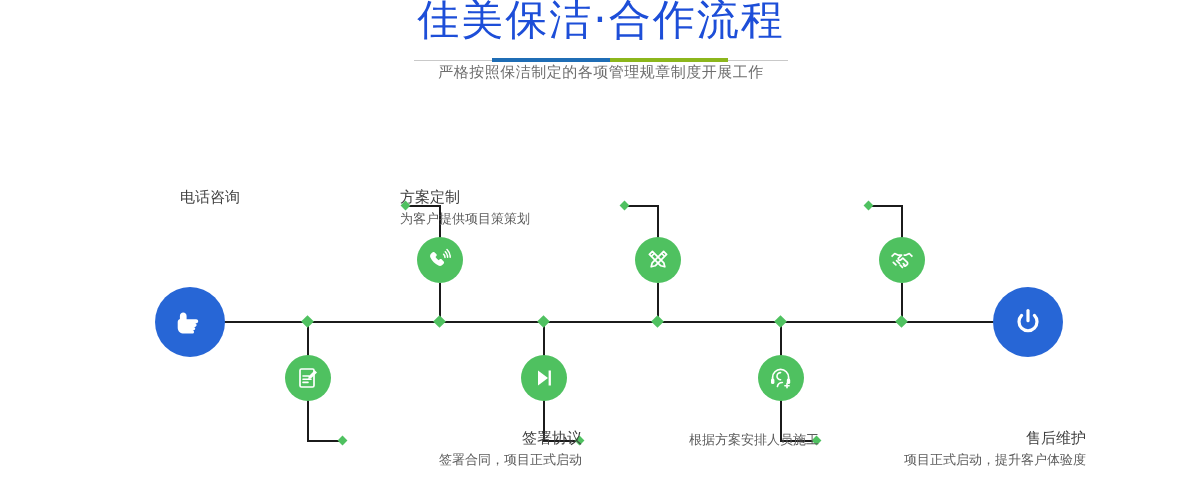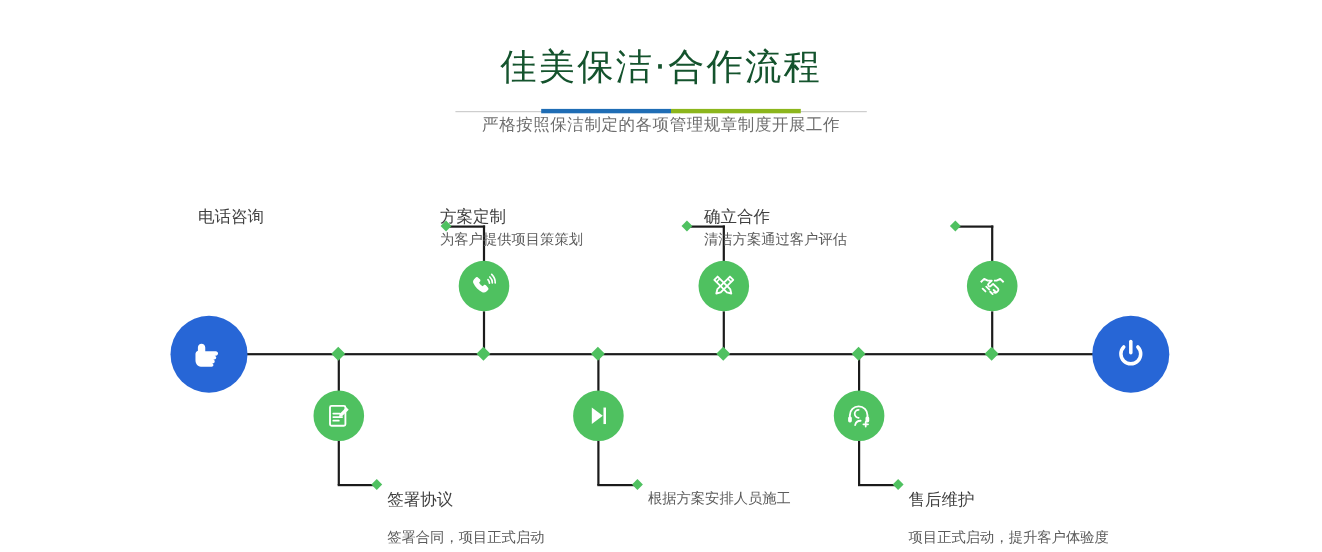--- a/index.html
+++ b/index.html
@@ -15,8 +15,8 @@
   
   .header{position:absolute;left:0;top:0;width:1202px;text-align:center;}
   .title{
-    font-size:33px;color:#14532d;letter-spacing:2px;
-    margin-top:41px;line-height:40px;font-weight:400;
+    font-size:42px;color:#1d4ed8;letter-spacing:2px;
+    line-height:40px;font-weight:400;
   }
   .divider{
     position:relative;width:374px;height:4px;margin:18px auto 0 auto;

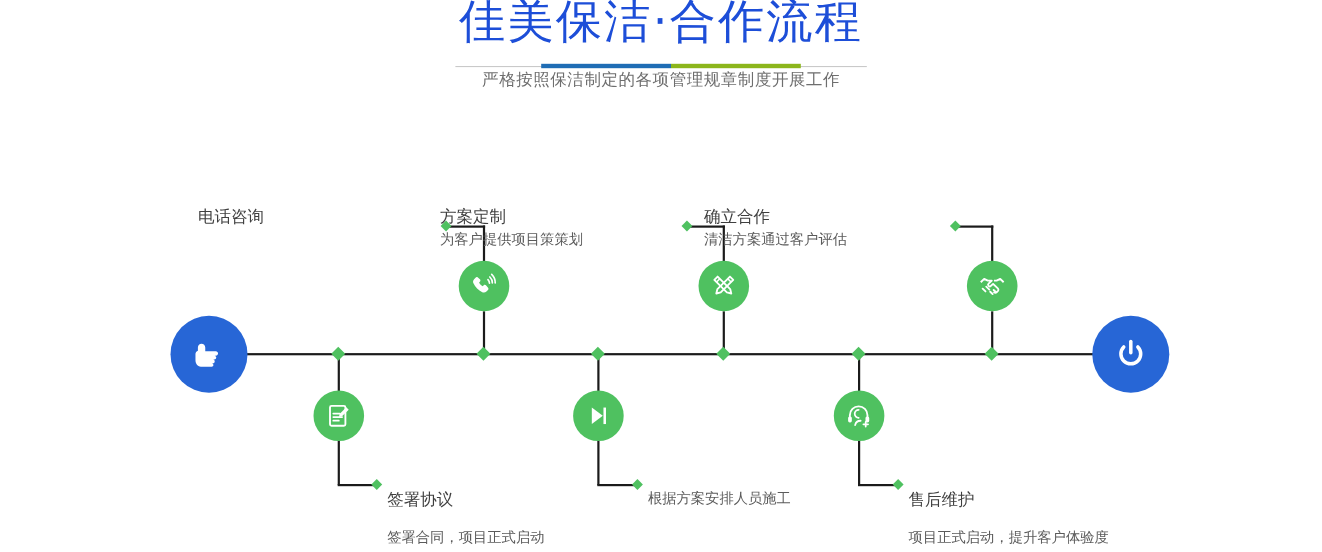--- a/index.html
+++ b/index.html
@@ -204,10 +204,6 @@
     <div class="stem" style="left:901px;top:283px;height:40px;"></div>
     <div class="diamond small" style="left:865px;top:202px;"></div>
     <div class="diamond" style="left:897px;top:317px;"></div>
-    <div class="label leftalign" style="left:640px;top:187px;width:219px;">
-      <div class="ttl">确立合作</div>
-      <div class="desc">清洁方案通过客户评估</div>
-    </div>
 
     <div class="node" style="left:758px;top:355px;">
       <span>

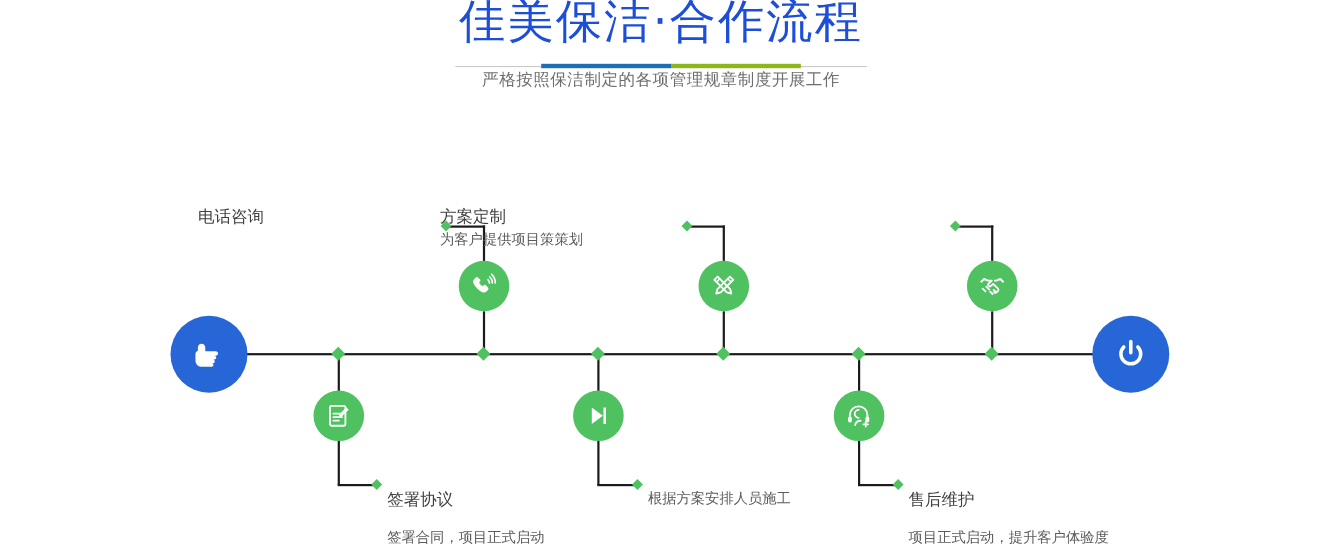--- a/index.html
+++ b/index.html
@@ -75,7 +75,7 @@
   .label{position:absolute;z-index:5;}
   .label .ttl{font-size:15px;color:#3f3f3f;line-height:20px;white-space:nowrap;}
   .label .desc{font-size:13px;color:#5b5b5b;line-height:19px;white-space:nowrap;margin-top:2px;}
-  .label.right .ttl,.label.right .desc{text-align:left;margin-top:16px;}
+  .label.right .ttl,.label.right .desc{text-align:right;}
   .label.leftalign{}
 </style>
 </head>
※ ※ ※
### What is expected
Whichever lines of the material hold the word "width", find and copy them.

### Response below
   .header{position:absolute;left:0;top:0;width:1202px;text-align:center;}
     position:relative;width:374px;height:4px;margin:18px auto 0 auto;
-    <div class="label leftalign" style="left:640px;top:187px;width:219px;">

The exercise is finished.